Date: Wed, 3 Mar 2004 14:09:20 -0800 (PST)
From: Chris Stromsoe <cbs@cts.ucla.edu>
To: linux-kernel@vger.kernel.org
cc: Marcelo Tosatti <marcelo.tosatti@cyclades.com>
Subject: 2.4.23: brief lockup and __alloc_pages: 0-order allocation failed
 (gfp=0x1f0/0)
Message-ID: <Pine.LNX.4.58.0403031335050.19647@potato.cts.ucla.edu>
MIME-Version: 1.0
Content-Type: TEXT/PLAIN; charset=US-ASCII
Sender: linux-kernel-owner@vger.kernel.org
Content-Length: 2535
Lines: 56

This morning several minutes into the daily cron run, I logged two
instances of the message:

Mar  3 06:41:37 foxglove kernel: __alloc_pages: 0-order allocation failed (gfp=0x1f0/0)
Mar  3 06:41:39 foxglove kernel: __alloc_pages: 0-order allocation failed (gfp=0x1d0/0)

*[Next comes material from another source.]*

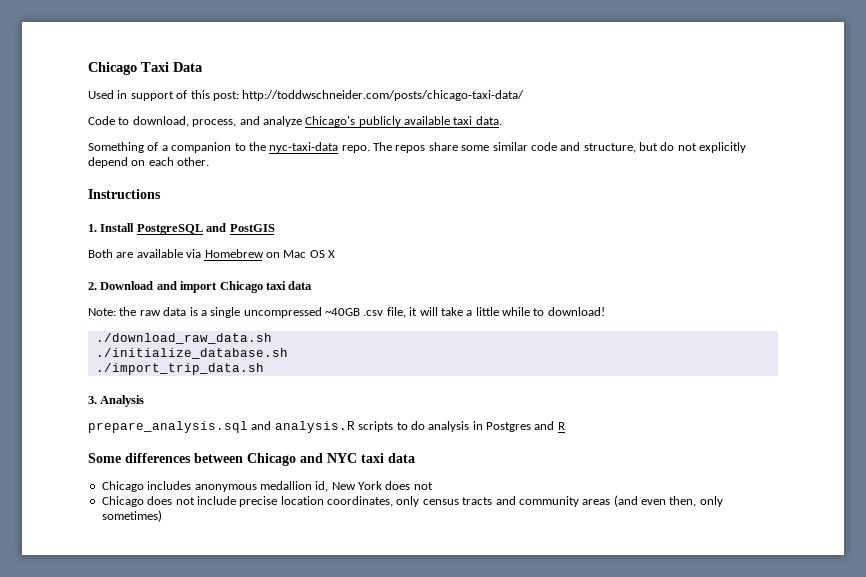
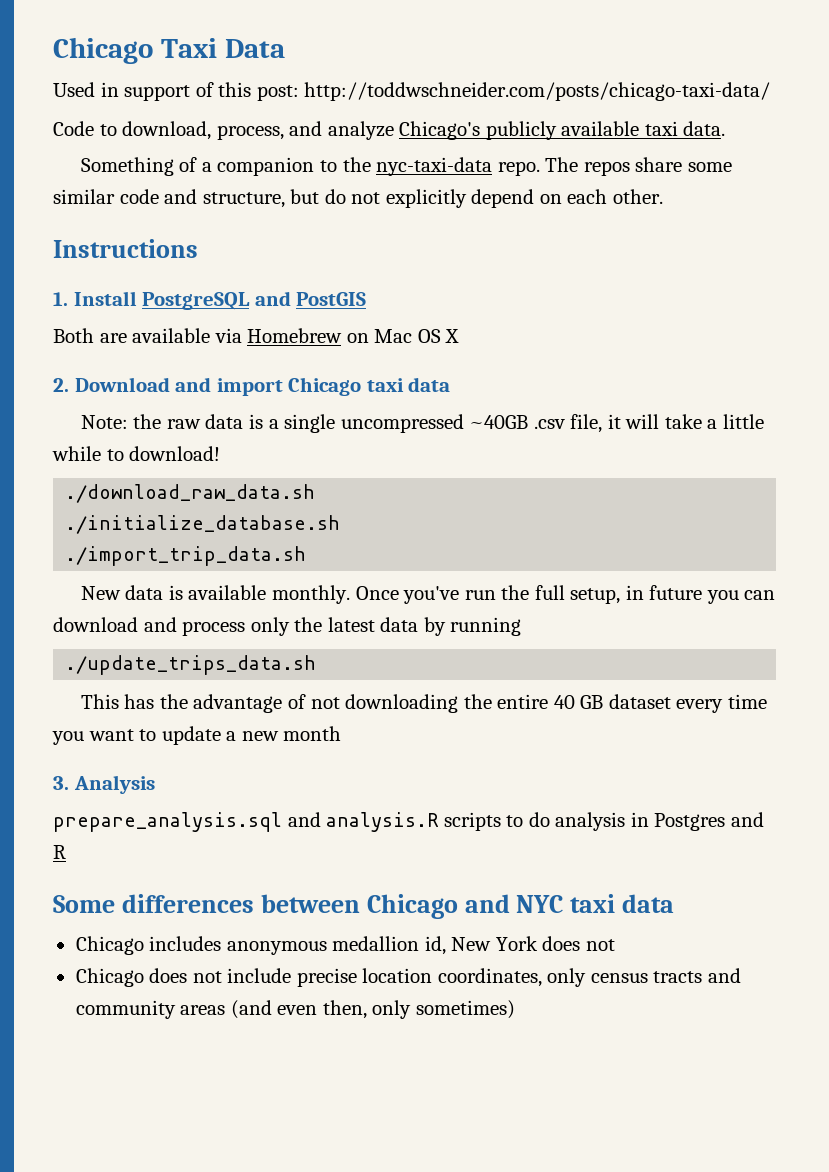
(264, 369) none -> [80,585,776,604] [53,617,522,636] [65,655,317,675] [80,694,767,713] [52,726,342,745] // New data is available monthly. Once you've run the full setup, in future you can download and process only the latest data by running // ./update_trips_data.sh // This has the advantage of not downloading the entire 40 GB dataset every time you want to update a new month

Based on a google search of similar reports, I'm guessing that they
happened some time while updatedb was running.  From roughly the time that
updatedb would have started and the next 30 minutes or so, the machine
would lock up for several minutes at a time.  It was still pingable, but
would not accept incoming network connections.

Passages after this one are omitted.